In some cases, it makes more sense to close your existing LLC and start fresh in a new state. While this means ending your current business entity, it gives you a clean break and can simplify your obligations going forward. This option is often used when business owners are no longer operating in the original state at all.

What is LLC dissolution? 

Dissolution is the formal closure of your LLC in the state where it was formed. It involves submitting the right paperwork, resolving debts, and wrapping up your business’s affairs.

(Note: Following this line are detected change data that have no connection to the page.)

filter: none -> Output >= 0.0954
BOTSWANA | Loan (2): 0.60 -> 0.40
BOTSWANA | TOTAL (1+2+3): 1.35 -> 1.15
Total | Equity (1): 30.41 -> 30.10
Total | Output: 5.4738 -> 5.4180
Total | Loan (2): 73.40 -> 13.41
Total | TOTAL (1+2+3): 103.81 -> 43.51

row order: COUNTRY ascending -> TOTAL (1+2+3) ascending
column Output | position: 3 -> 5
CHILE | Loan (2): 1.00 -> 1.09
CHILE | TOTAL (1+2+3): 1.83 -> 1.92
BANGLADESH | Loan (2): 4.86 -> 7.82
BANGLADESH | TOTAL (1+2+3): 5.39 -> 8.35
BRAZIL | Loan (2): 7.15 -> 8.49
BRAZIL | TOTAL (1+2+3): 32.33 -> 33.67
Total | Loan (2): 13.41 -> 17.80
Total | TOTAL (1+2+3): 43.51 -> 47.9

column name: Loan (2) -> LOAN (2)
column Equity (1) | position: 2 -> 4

Once completed, your LLC is no longer recognized as a legal entity in that state.

How to dissolve an LLC 

Every state has unique LLC dissolution processes, but most of them require you to:

  • File Articles of Dissolution with the Secretary of State or similar office
  • Pay any outstanding taxes, fees, or penalties
  • Close tax accounts, cancel business licenses, and notify stakeholders
  • Distribute any remaining assets among members

Before you dissolve, make sure your new business name is protected in the new state. Check out our guide on how to legally protect your business name for more information.

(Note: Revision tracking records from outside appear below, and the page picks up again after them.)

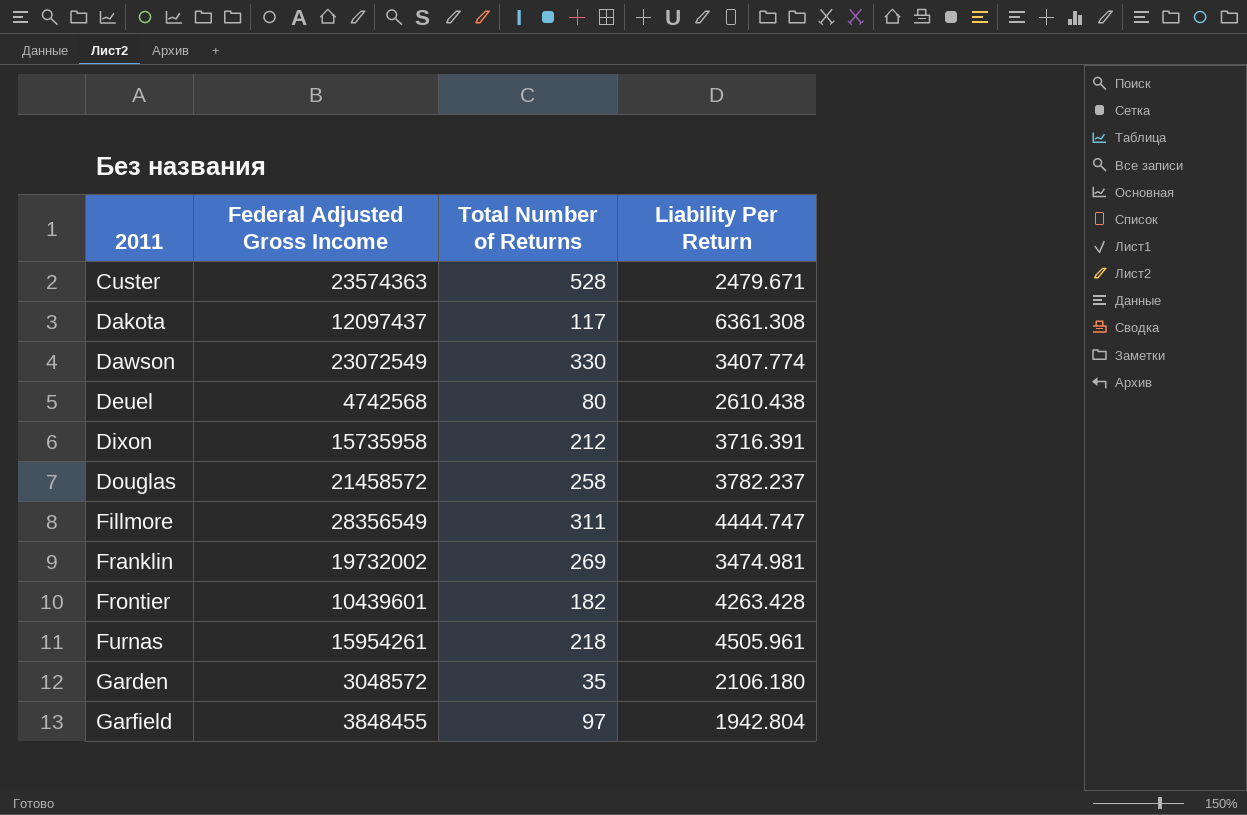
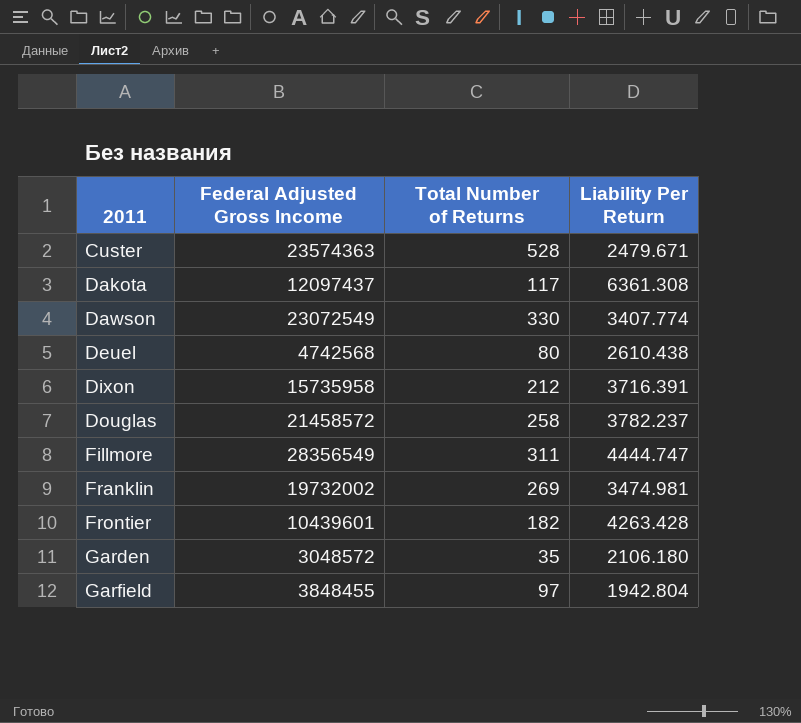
row Furnas: 15954261 | 218 | 4505.961 -> none

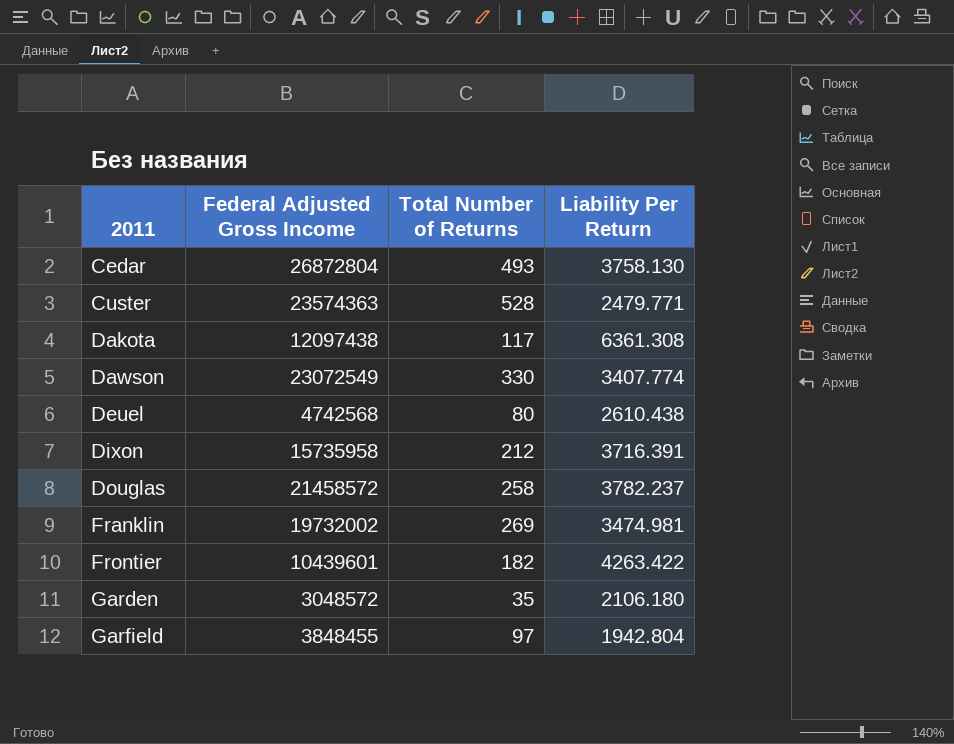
row Fillmore: 28356549 | 311 | 4444.747 -> none
row Cedar: none -> 26872804 | 493 | 3758.130
Custer | Liability Per Return: 2479.671 -> 2479.771
Dakota | Federal Adjusted Gross Income: 12097437 -> 12097438
Frontier | Liability Per Return: 4263.428 -> 4263.422

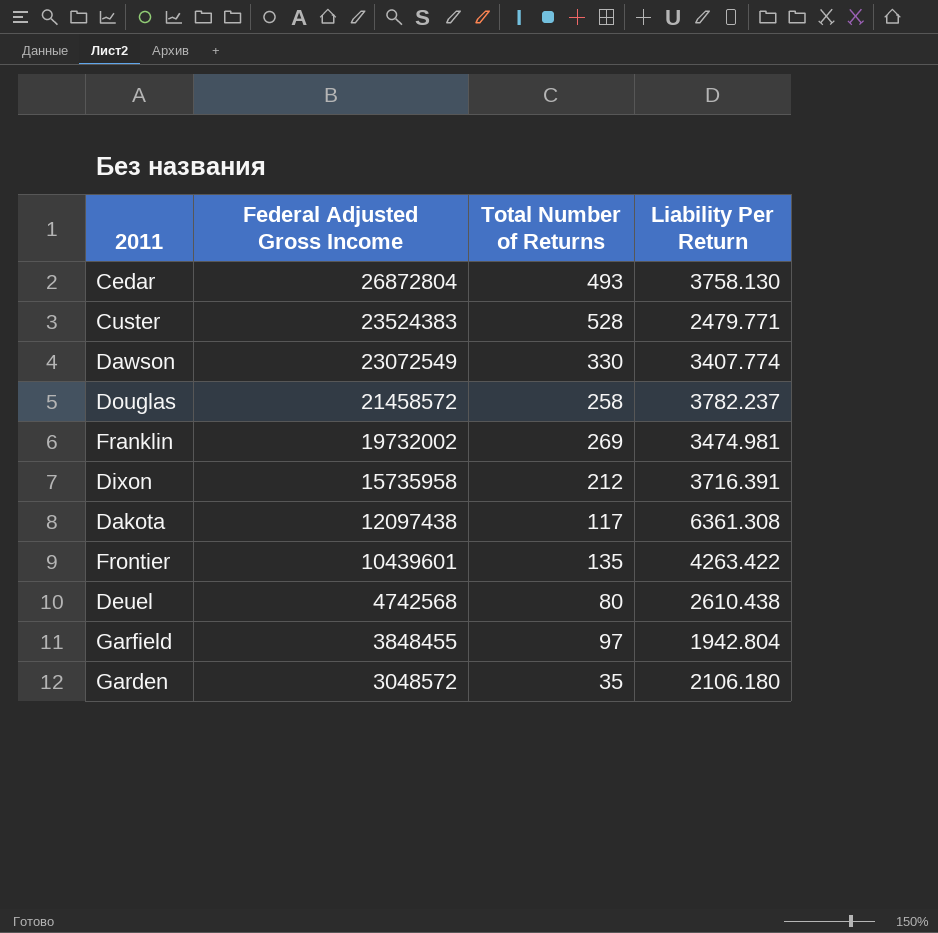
row order: 2011 ascending -> Federal Adjusted Gross Income descending
Custer | Federal Adjusted Gross Income: 23574363 -> 23524383
Frontier | Total Number of Returns: 182 -> 135

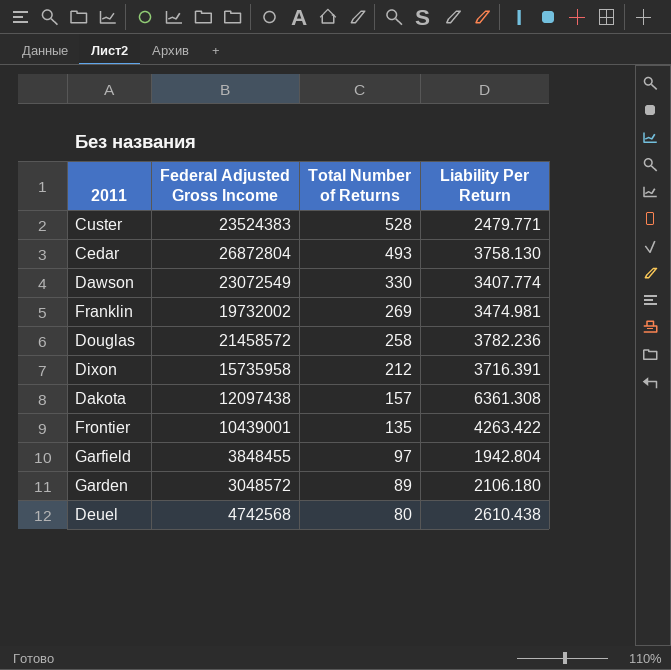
row order: Federal Adjusted Gross Income descending -> Total Number of Returns descending
Douglas | Liability Per Return: 3782.237 -> 3782.236
Dakota | Total Number of Returns: 117 -> 157
Frontier | Federal Adjusted Gross Income: 10439601 -> 10439001
Garden | Total Number of Returns: 35 -> 89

Pros and cons of dissolving your LLC to open a new one 

Pros:

  • You can start fresh with a new legal entity
  • No need to manage compliance in two states

Cons:

  • You lose your business’s legal continuity and history
  • May involve canceling and reapplying for contracts, licenses, and tax IDs

LLC merging 

A set of railroad tracks splitting into two directions between rocky cliffs, symbolizing making a decision or choosing a new path, such as the process to transfer an LLC to another state.

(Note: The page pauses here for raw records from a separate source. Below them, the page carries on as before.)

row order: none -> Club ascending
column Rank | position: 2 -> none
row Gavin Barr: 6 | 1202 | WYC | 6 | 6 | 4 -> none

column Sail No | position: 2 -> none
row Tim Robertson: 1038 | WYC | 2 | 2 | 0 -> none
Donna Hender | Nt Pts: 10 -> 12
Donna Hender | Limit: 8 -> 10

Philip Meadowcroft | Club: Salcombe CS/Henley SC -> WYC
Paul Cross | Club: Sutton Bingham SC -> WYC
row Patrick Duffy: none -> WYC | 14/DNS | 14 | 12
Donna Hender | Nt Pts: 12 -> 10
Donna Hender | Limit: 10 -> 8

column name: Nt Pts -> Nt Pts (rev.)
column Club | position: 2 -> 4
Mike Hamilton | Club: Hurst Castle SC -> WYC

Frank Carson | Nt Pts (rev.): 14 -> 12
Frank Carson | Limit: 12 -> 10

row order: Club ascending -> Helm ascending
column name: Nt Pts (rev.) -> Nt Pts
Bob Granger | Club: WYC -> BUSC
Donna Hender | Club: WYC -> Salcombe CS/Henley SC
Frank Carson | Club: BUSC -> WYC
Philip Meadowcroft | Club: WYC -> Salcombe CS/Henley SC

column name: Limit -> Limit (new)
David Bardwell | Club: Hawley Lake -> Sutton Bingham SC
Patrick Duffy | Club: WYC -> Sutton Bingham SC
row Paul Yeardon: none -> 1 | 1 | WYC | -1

Merging your LLC with a newly formed one in another state is another strategy for moving your business. This approach combines your existing business into a new LLC formed in your destination state. It’s a more complex process, but it can help preserve your business’s history and assets.

What is LLC merging? 

An LLC merger involves creating a new LLC in a new state and then legally combining your current LLC with it. The result is a single surviving LLC in your new state while the old one is absorbed and then dissolved. LLC mergers are not allowed in every state, so it’s crucial to check the applicable laws and regulations before deciding how to move forward.

How to merge LLCs 

The states that allow LLC mergers all have their own processes and guidelines. However, it typically involves:

  • Forming a new LLC in your new state
  • Creating a merger agreement that outlines how assets, liabilities, and members will be handled
  • Filing the Articles of Merger in both states
  • Updating contracts, tax registrations, and licenses to reflect the new LLC

Pros and cons of merging LLCs 

Pros:

  • May allow you to keep your business’s history and existing contracts
  • Can streamline asset transfers into the new entity

Cons:

  • Can be legally complex and time-consuming
  • May require legal support to complete the merger properly
  • May require you to choose a new LLC name

Considerations for transferring your LLC 

Transferring your LLC to another state affects your legal standing, tax obligations, and day-to-day operations. Taking the time to understand what’s involved can help you avoid missteps and stay compliant during the transition.

Every state has different laws for how to transfer an LLC, and some don’t allow certain methods like domestication at all. You’ll need to follow the rules of both your original and new state. If you’re expanding instead of moving, you may need to register as a foreign LLC. 

If you’ve trademarked your LLC name or domain, make sure you know what rules apply to transfer - if you need more information, here are trademarks explained. Always double-check each state’s requirements before you begin to avoid delays or rejections.